+++ MATERIAL SUPPLIED +++

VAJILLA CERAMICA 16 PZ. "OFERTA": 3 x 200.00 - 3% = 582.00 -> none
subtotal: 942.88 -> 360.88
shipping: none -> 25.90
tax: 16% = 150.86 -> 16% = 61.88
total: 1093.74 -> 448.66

+++
+++ MATERIAL SUPPLIED +++

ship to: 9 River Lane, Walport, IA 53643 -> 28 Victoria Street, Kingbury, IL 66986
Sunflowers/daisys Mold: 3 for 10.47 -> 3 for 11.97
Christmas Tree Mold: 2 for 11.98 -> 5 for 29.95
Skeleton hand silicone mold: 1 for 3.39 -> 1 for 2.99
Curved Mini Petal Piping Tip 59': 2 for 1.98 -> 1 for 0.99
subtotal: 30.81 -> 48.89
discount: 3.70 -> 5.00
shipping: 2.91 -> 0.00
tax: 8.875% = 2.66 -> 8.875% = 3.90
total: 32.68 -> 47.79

+++
+++ MATERIAL SUPPLIED +++

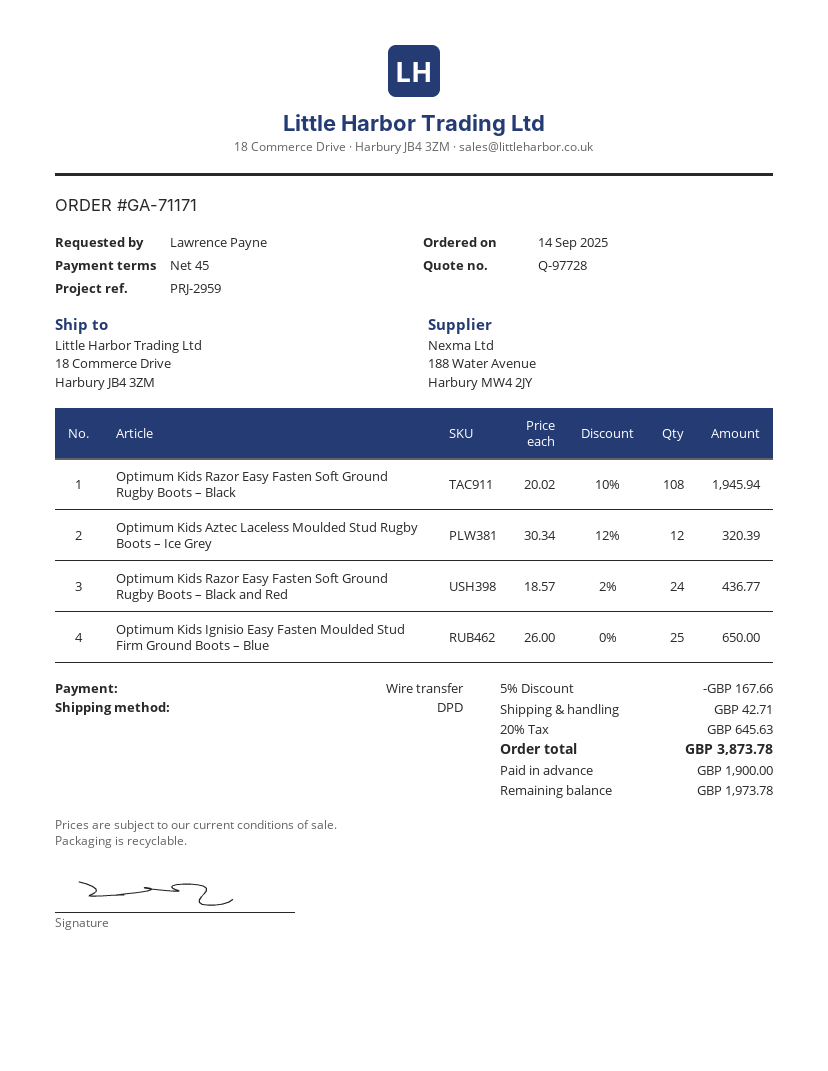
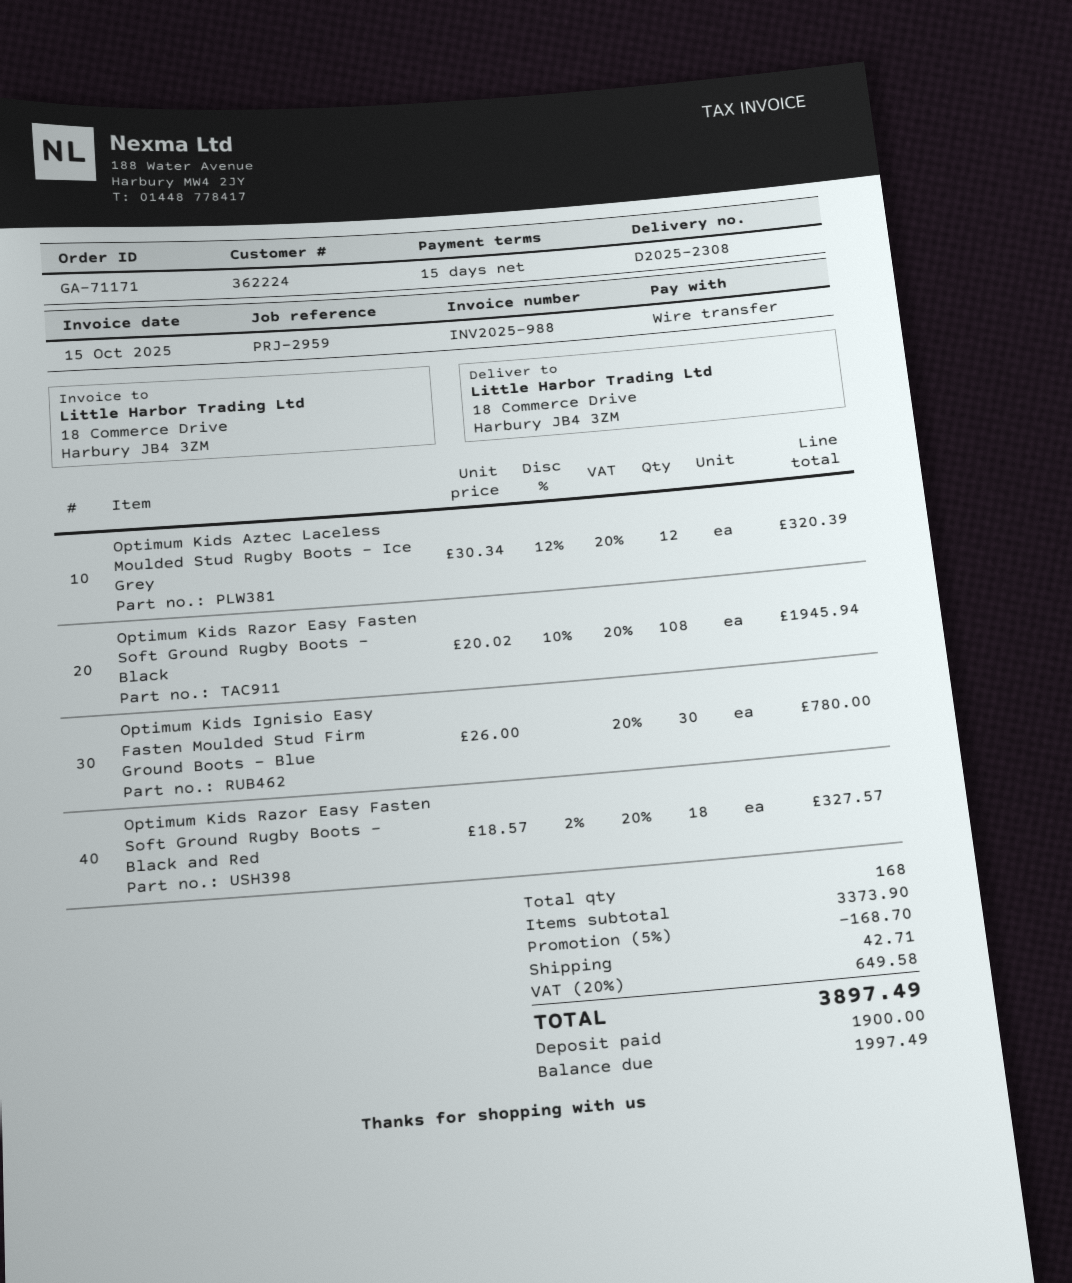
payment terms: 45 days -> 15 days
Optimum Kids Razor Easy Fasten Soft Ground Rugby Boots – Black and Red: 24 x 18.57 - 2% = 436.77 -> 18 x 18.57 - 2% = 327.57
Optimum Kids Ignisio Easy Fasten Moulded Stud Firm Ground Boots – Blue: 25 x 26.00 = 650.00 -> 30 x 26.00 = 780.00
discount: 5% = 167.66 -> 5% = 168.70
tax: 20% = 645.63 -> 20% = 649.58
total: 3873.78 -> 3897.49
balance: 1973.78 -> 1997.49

+++

■ **YOUR ASSIGNMENT**
Using the entries above, return exactly the lines from the line with "discount: 5% = 167.66 -> 5% = 168.70" to the line with "balance: 1973.78 -> 1997.49", counting both of those lines.

■ **RESULT**
discount: 5% = 167.66 -> 5% = 168.70
tax: 20% = 645.63 -> 20% = 649.58
total: 3873.78 -> 3897.49
balance: 1973.78 -> 1997.49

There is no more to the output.